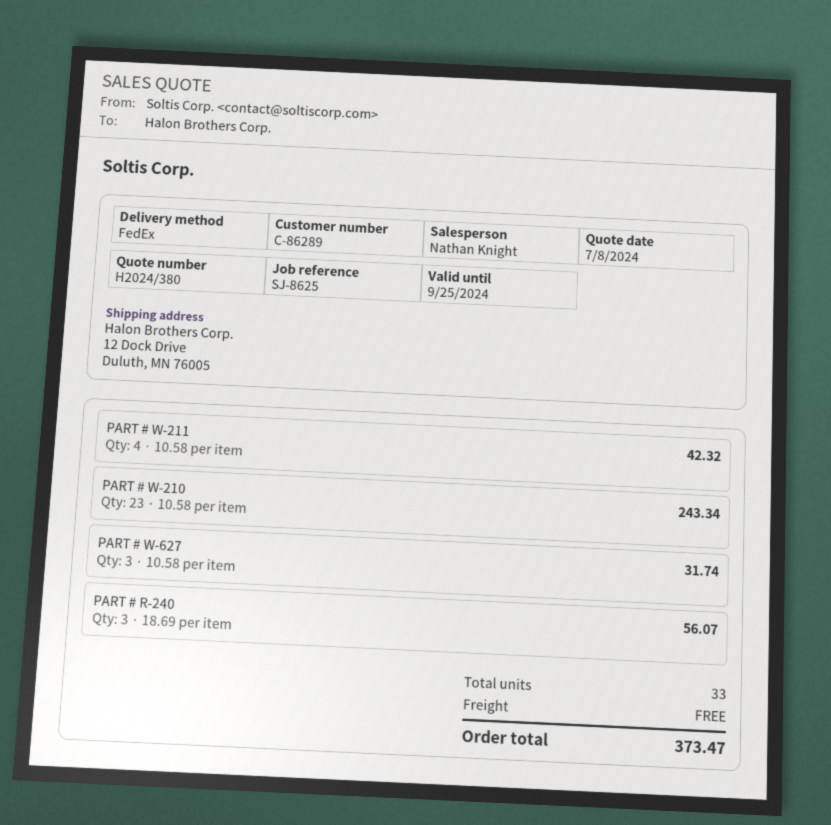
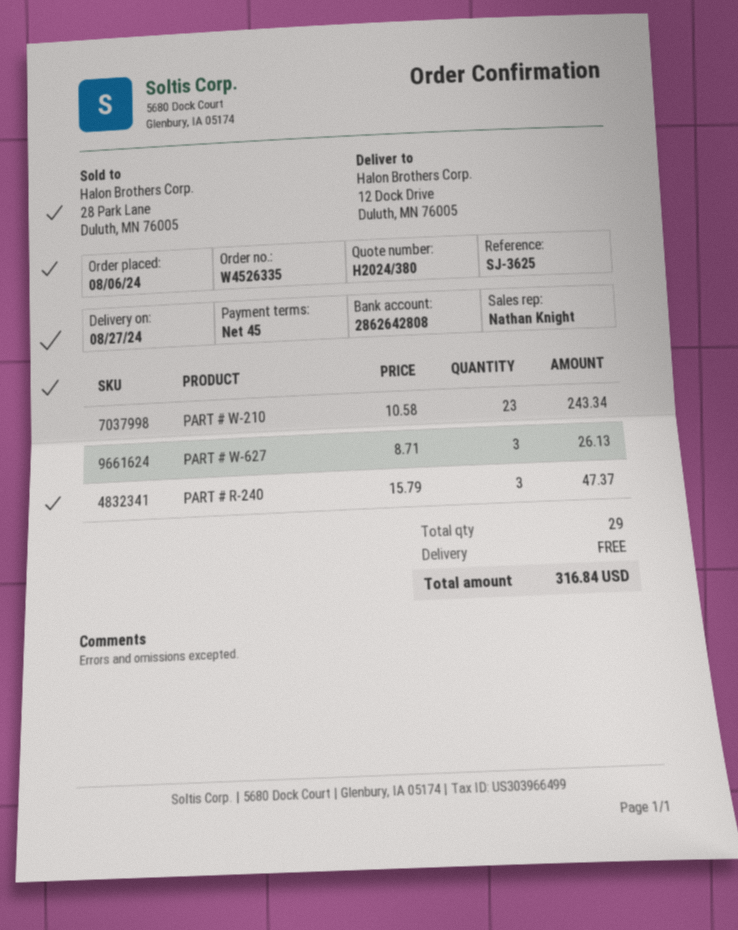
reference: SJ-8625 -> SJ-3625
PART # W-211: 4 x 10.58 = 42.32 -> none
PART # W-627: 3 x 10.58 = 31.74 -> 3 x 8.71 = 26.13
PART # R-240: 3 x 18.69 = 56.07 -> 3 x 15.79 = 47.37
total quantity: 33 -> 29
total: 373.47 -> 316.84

...

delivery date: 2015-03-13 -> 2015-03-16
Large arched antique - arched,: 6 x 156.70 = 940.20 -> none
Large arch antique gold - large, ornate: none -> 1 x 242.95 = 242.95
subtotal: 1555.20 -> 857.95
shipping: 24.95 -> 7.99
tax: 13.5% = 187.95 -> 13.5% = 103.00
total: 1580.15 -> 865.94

* * *

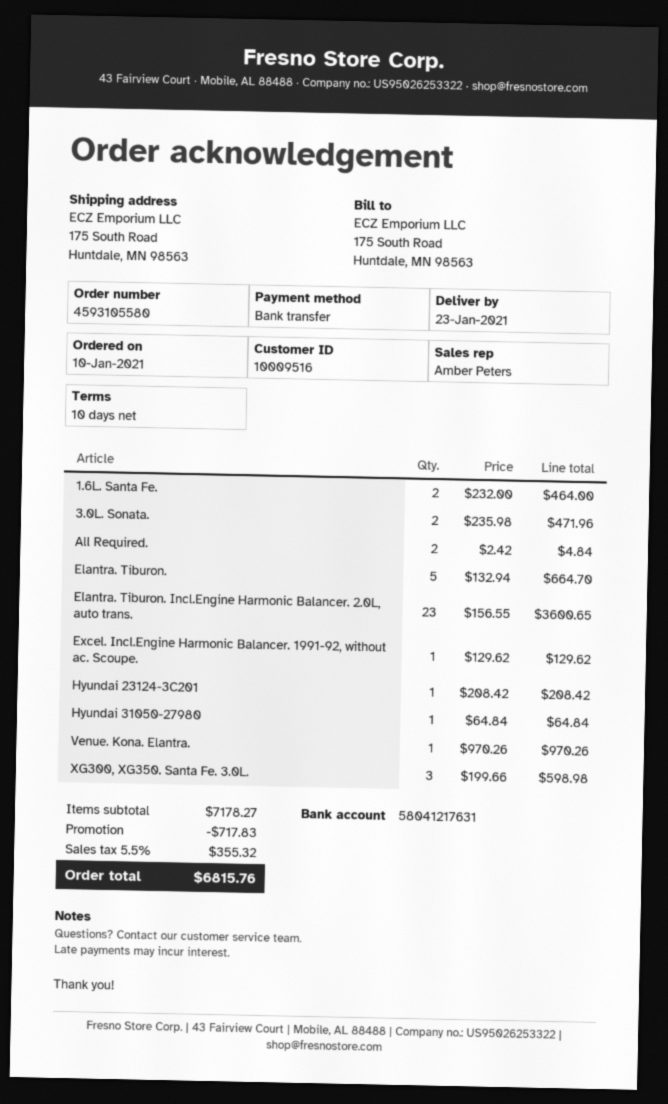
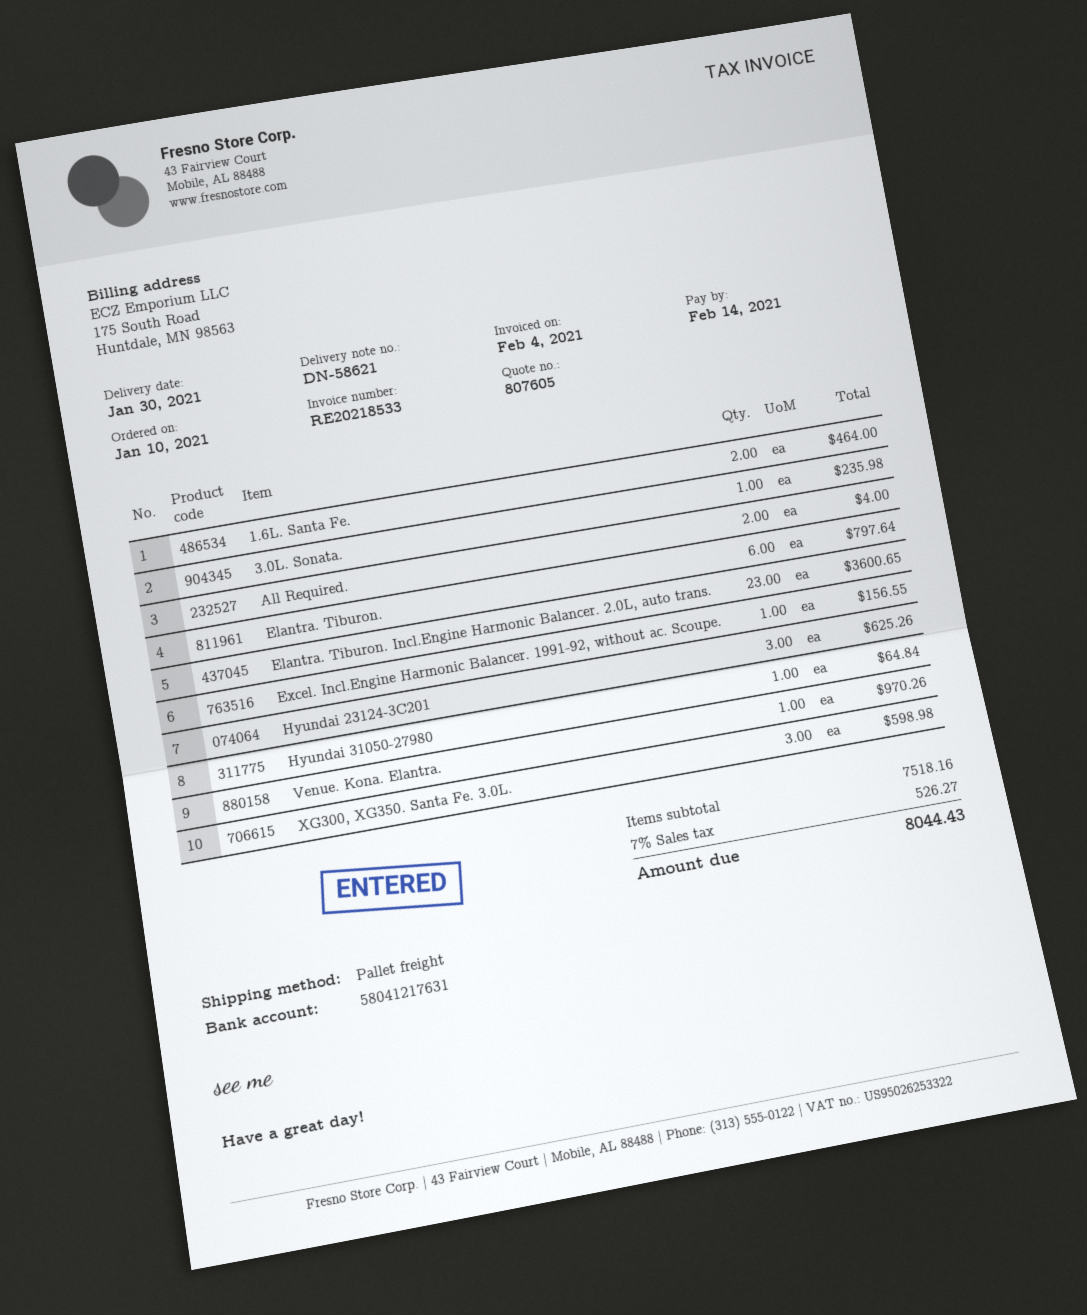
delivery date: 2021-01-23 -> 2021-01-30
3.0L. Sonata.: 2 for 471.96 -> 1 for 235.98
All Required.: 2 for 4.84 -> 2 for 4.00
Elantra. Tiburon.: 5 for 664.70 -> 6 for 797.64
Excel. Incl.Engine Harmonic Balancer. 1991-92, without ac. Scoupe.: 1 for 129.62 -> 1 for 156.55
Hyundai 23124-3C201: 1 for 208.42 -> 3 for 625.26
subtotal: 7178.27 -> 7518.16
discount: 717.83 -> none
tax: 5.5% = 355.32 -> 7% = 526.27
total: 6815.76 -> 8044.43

What to do: Pull every line containing the string "Large" out of the data above and copy it.

Answer below:
Large arched antique - arched,: 6 x 156.70 = 940.20 -> none
Large arch antique gold - large, ornate: none -> 1 x 242.95 = 242.95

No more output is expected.